Thursday, April 19, 2012

Sometimes everybody loses

We've been going through a difficult time at home with Oscar. His behavior has been it's very worst - impulsive, defiant, testing boundaries both here and at school.

It's been...a challenge, to say the least. It can be difficult dealing with a spirited, emotional child when you yourself are a spirited, emotional adult.

I have been working hard though, changing the way I parent, the language I use in my head to describe Oscar's behaviors, trying new strategies to help him recognize when he loses control and to help him regain control. It's hard because when he loses control, it makes me lose control so I have to work extra hard to keep myself in check because if I lose it, he loses it times three.

This has been a mostly good week. Like I said, we are doing things differently, talking to each other differently, listening differently, naming behaviors, developing solutions together. It hasn't been perfect - we are learning and changing together - but it has been better. I feel better and I know Oscar feels better.

Today was a difficult morning. Nelson was home, which is a change in routine and that is always tough on Oscar. When I got in the shower, I asked Nelson to get the boys moving getting dressed. When I got out of the shower, it became clear that Oscar had lost control and that Nelson was handling it poorly.

Now, I don't mean this as a criticism of Nelson. Oscar's behavior can be quite frustrating and infuriating when he's lost control. It can be a real challenge helping him regain control without losing it yourself, and I recognize this. We cannot be perfect parents all the time, and that's okay.

Oscar was running around the upstairs, laughing manically, ignoring Nelson, jumping on beds, throwing things and generally showing no impulse control whatsoever.

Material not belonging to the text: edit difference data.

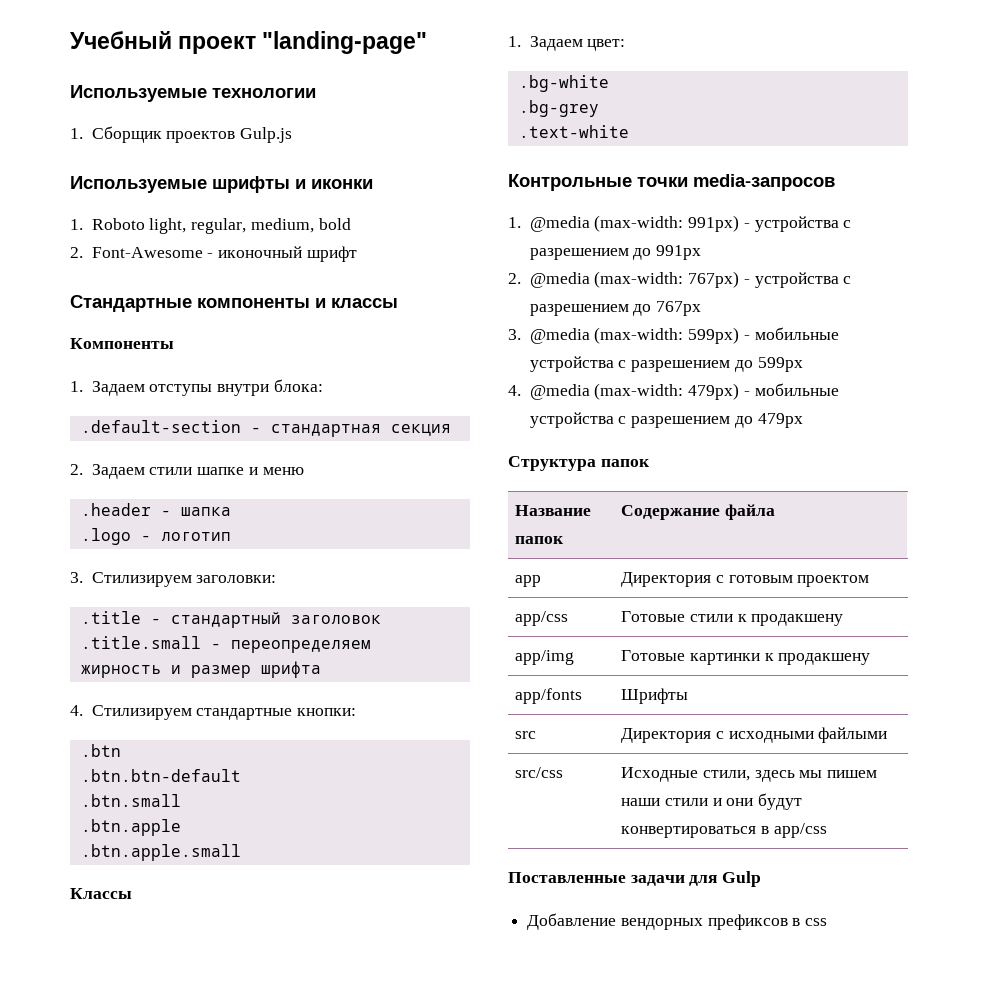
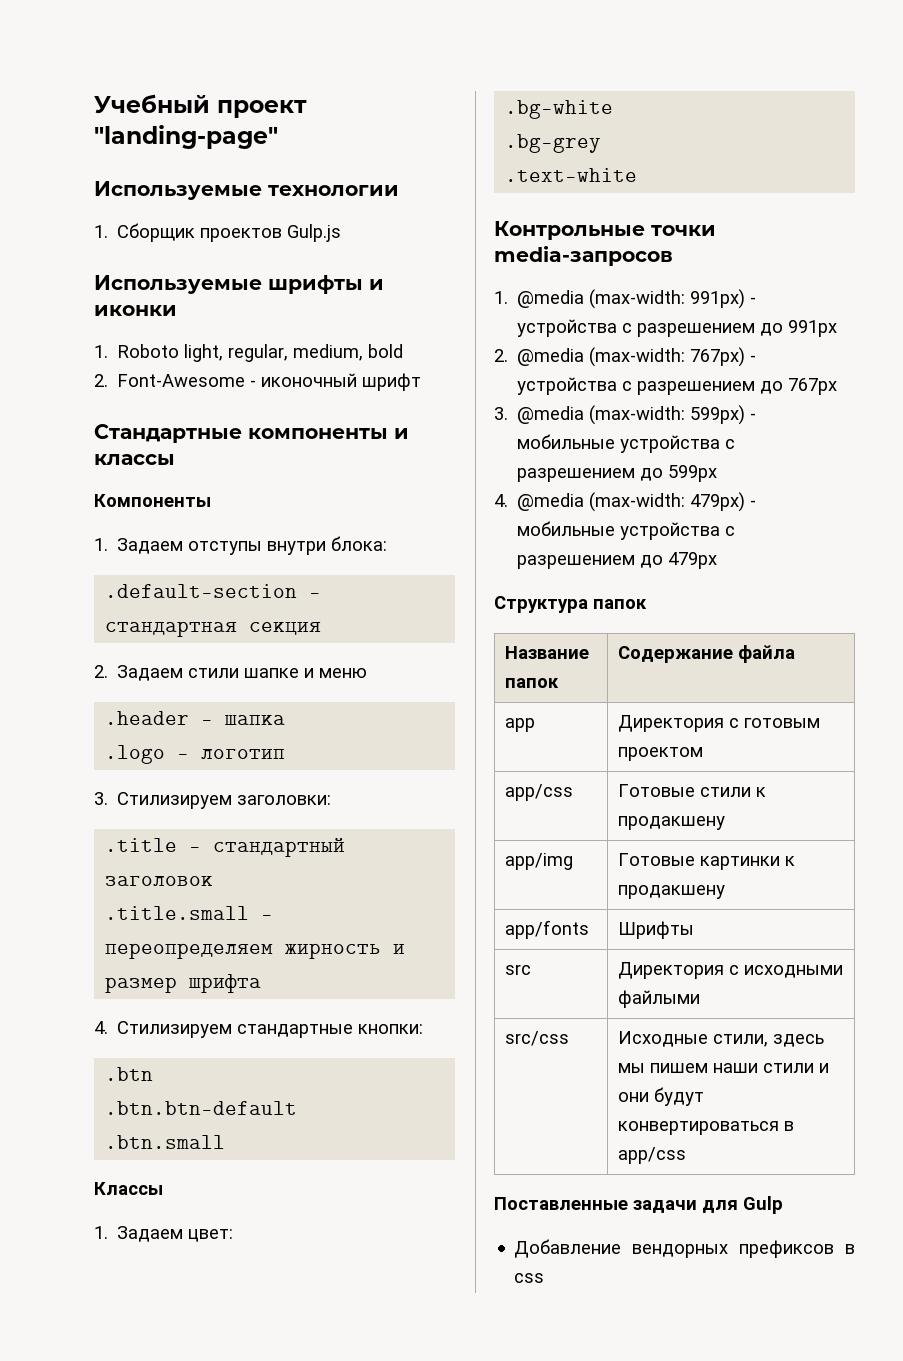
- .btn.apple
- .btn.apple.small

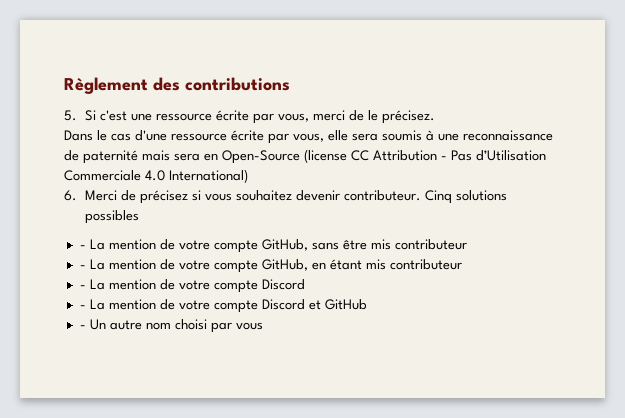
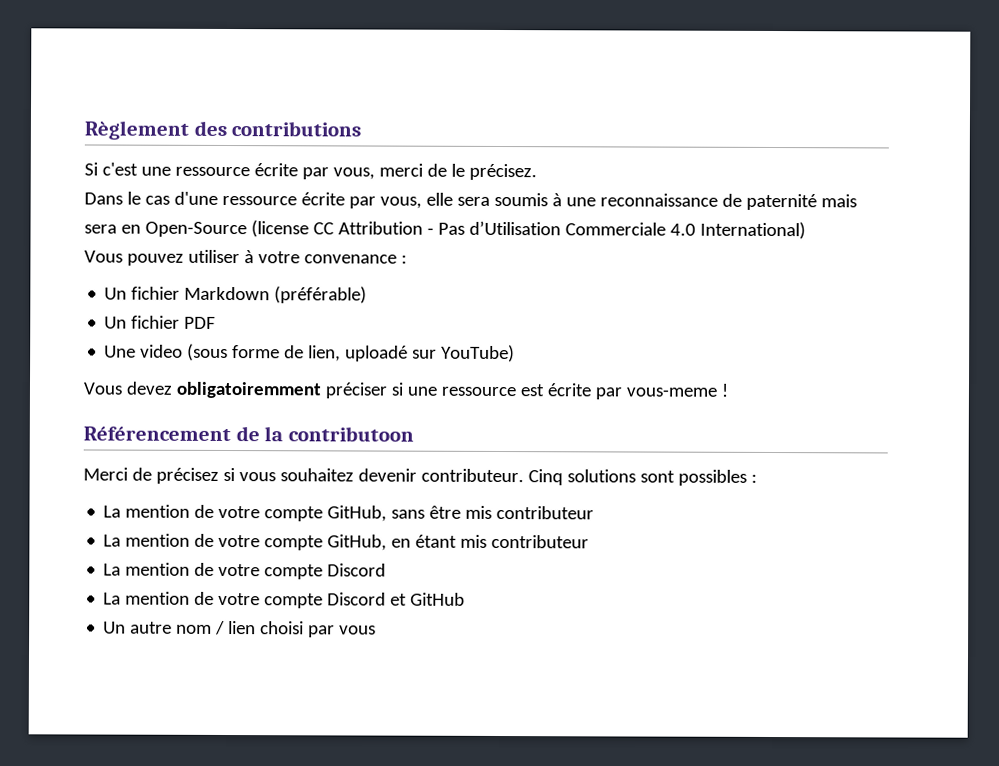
- 5. Si c'est une ressource écrite par vous, merci de le précisez.
+ Si c'est une ressource écrite par vous, merci de le précisez.
- 6. Merci de précisez si vous souhaitez devenir contributeur.
+ Vous pouvez utiliser à votre convenance :
+ Un fichier Markdown (préférable)
+ Un fichier PDF
+ Une video (sous forme de lien, uploadé sur YouTube)
+ Vous devez obligatoiremment préciser si une ressource est écrite par vous-meme !
+ Référencement de la contributoon
+ Merci de précisez si vous souhaitez devenir contributeur.
- Cinq solutions possibles
- - La mention de votre compte GitHub, sans être mis contributeur
+ Cinq solutions sont possibles :
+ La mention de votre compte GitHub, sans être mis contributeur
- - La mention de votre compte GitHub, en étant mis contributeur
- - La mention de votre compte Discord
+ La mention de votre compte GitHub, en étant mis contributeur
+ La mention de votre compte Discord
- - La mention de votre compte Discord et GitHub
+ La mention de votre compte Discord et GitHub
- - Un autre nom choisi par vous
+ Un autre nom / lien choisi par vous

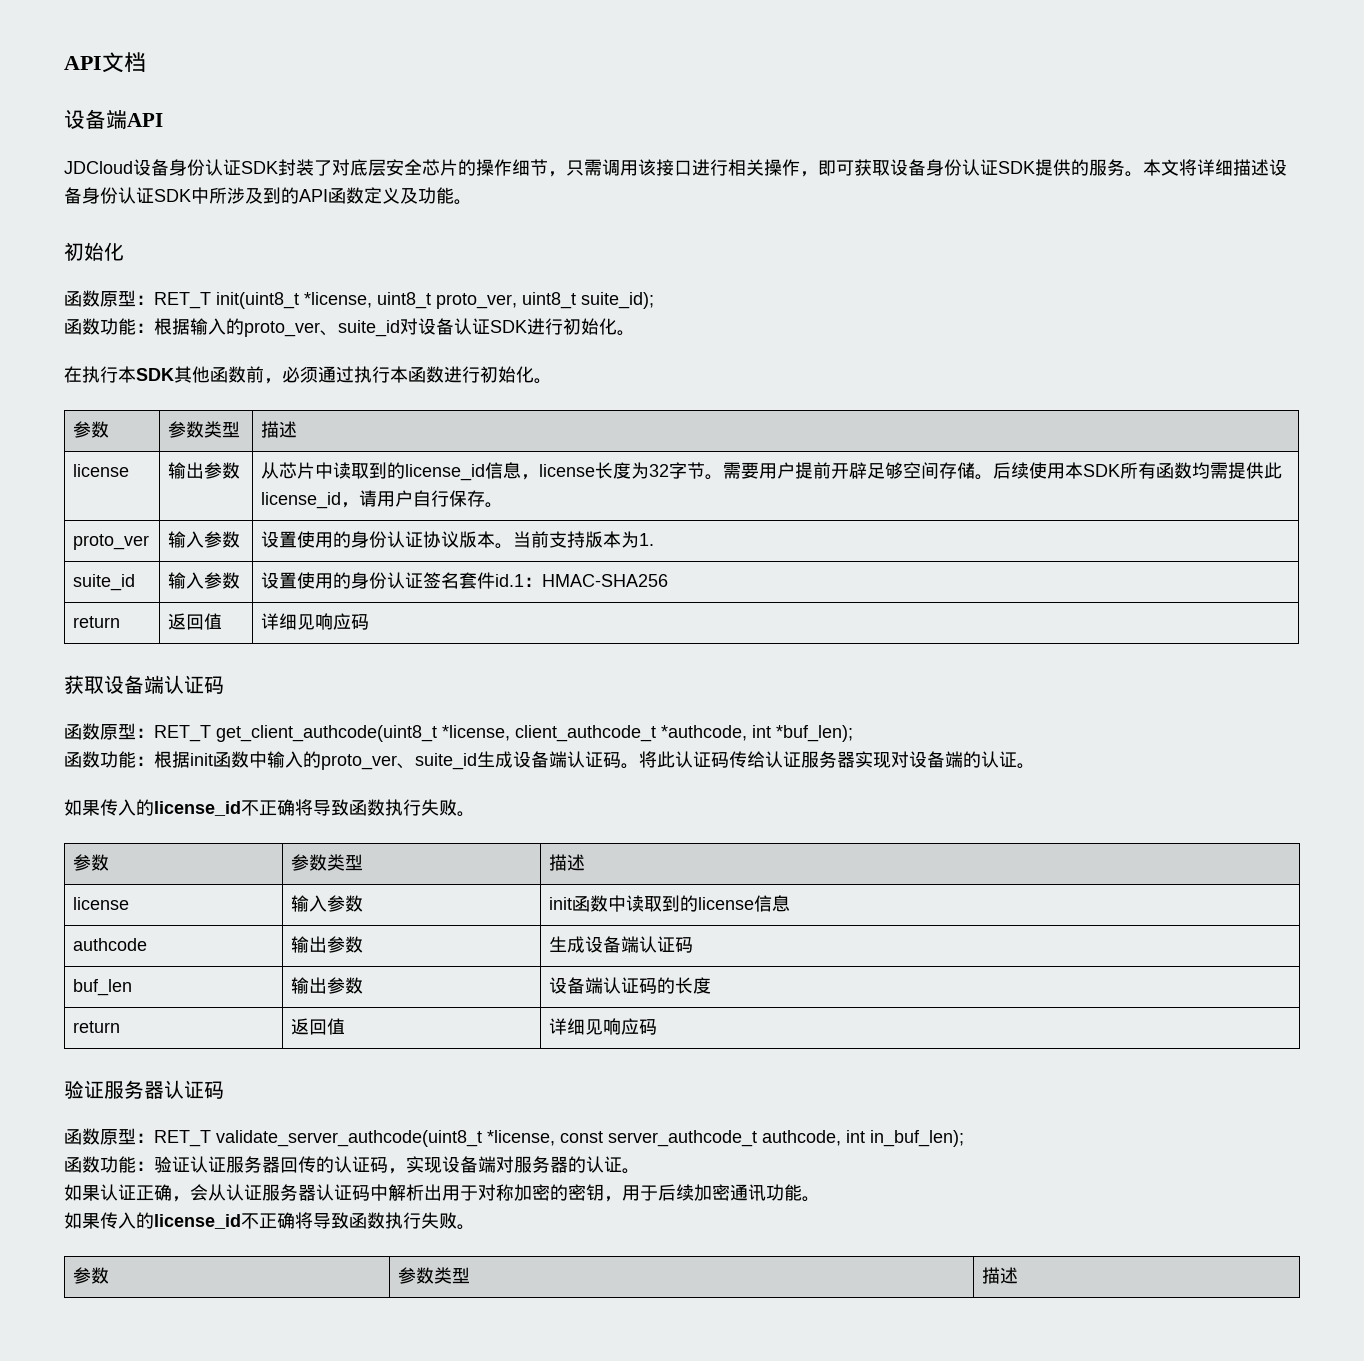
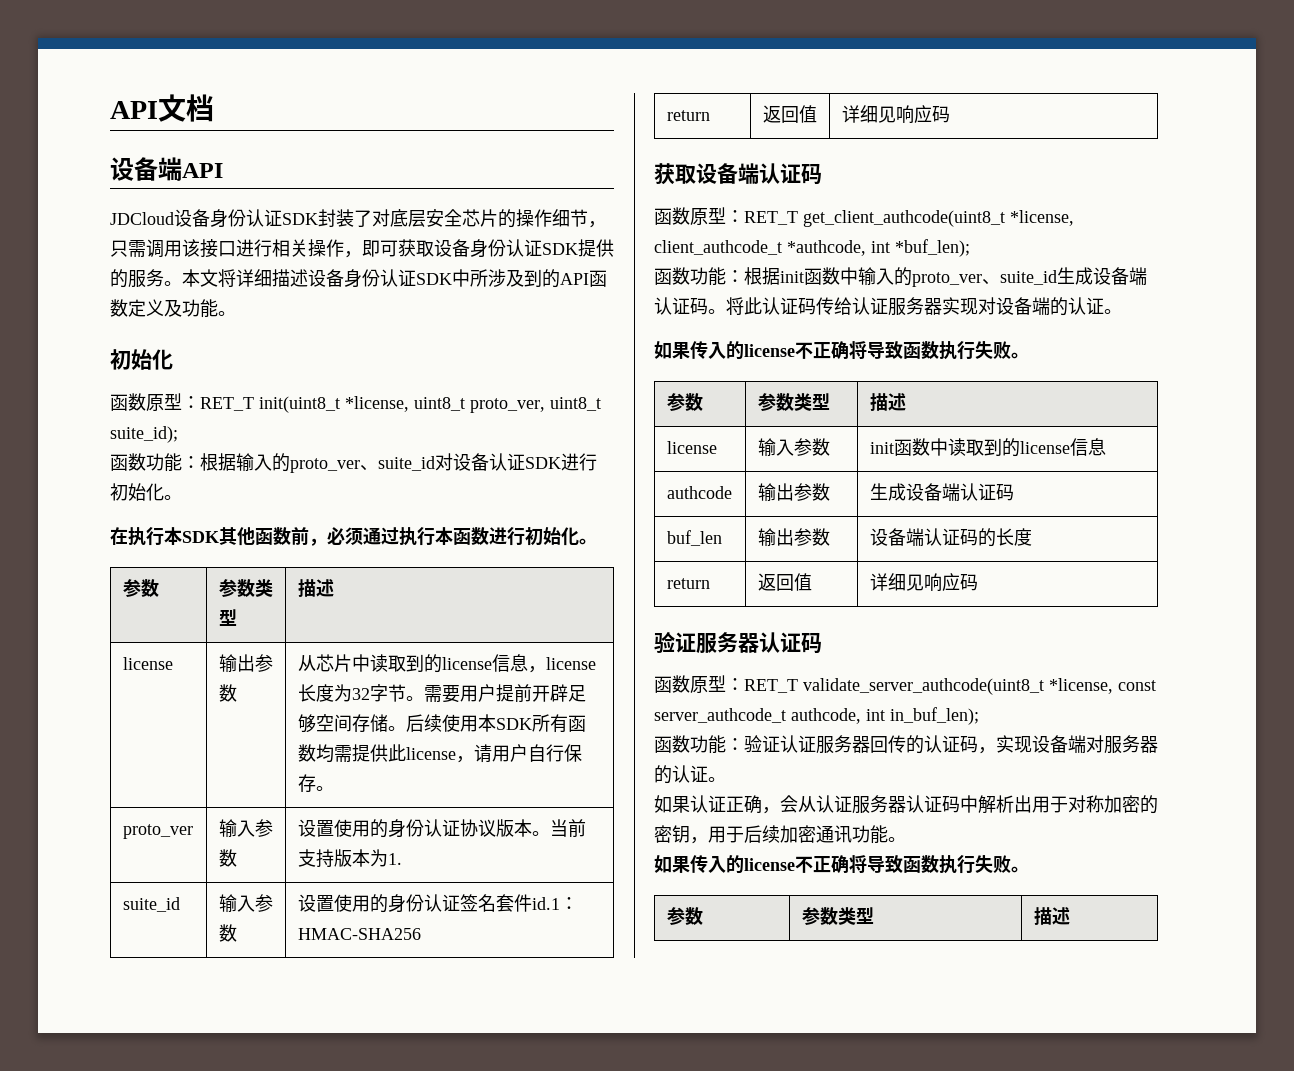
- license | 输出参数 | 从芯片中读取到的license_id信息，license长度为32字节。需要用户提前开辟足够空间存储。后续使用本SDK所有函数均需提供此license_id，请用户自行保存。
+ license | 输出参数 | 从芯片中读取到的license信息，license长度为32字节。需要用户提前开辟足够空间存储。后续使用本SDK所有函数均需提供此license，请用户自行保存。
  将此认证码传给认证服务器实现对设备端的认证。
- 如果传入的license_id不正确将导致函数执行失败。
+ 如果传入的license不正确将导致函数执行失败。
  如果认证正确，会从认证服务器认证码中解析出用于对称加密的密钥，用于后续加密通讯功能。
- 如果传入的license_id不正确将导致函数执行失败。
+ 如果传入的license不正确将导致函数执行失败。

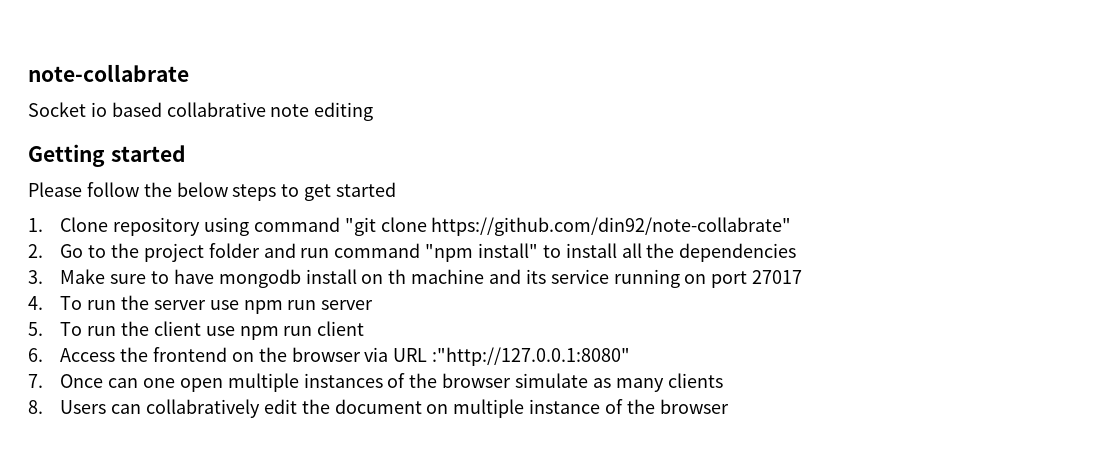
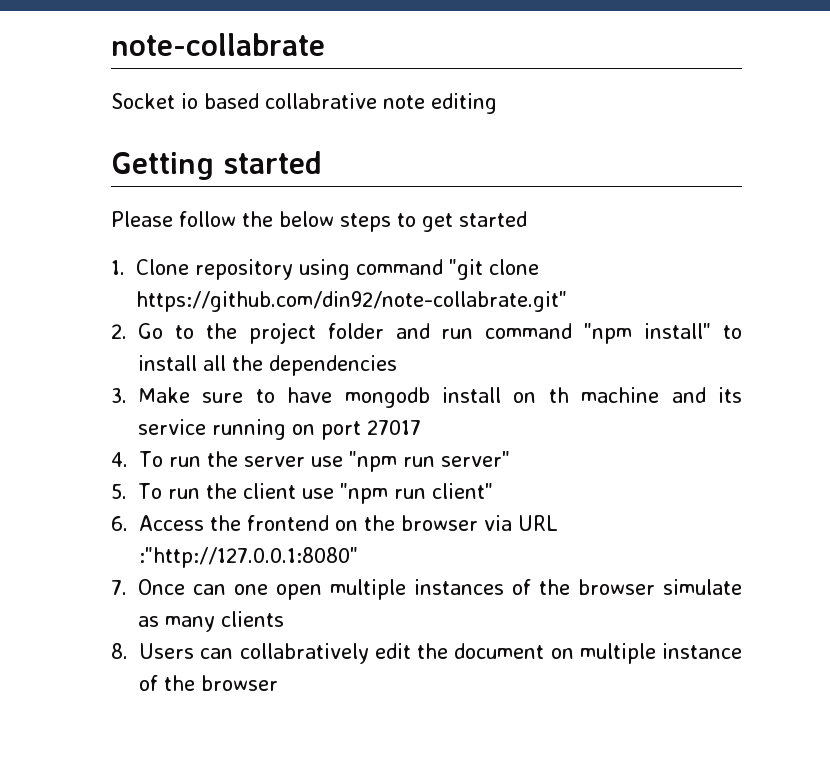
- 1. Clone repository using command "git clone https://github.com/din92/note-collabrate"
+ 1. Clone repository using command "git clone https://github.com/din92/note-collabrate.git"
- 4. To run the server use npm run server
+ 4. To run the server use "npm run server"
- 5. To run the client use npm run client
+ 5. To run the client use "npm run client"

As I got out of the shower I heard Nelson say, "Just go to your room! I don't even want to be around you right now!"

"No, Nelson, we do NOT speak to him that way," I told him and quickly jumped in to help Oscar regain control.

Oscar was still running, so I grabbed him, looked him in the eye, and said something like, "Oscar, you are misbehaving right now and you know that. I need you to go in your room, get your bunny and smell his paw for a minute so you can calm down." He went into his room, but it took a few more minutes of coaxing to get him to relax and listen. I explained that he needed to get dressed and that then he and I would pick out a book for his book share today.

He got up and starting leaving the room a few times, but I quickly reminded him that he needed to make the choice to calm himself down, and that he knew how to do that, and that I was confident he could. A few moments later, I came into his room and he was dressed and sorting through his books.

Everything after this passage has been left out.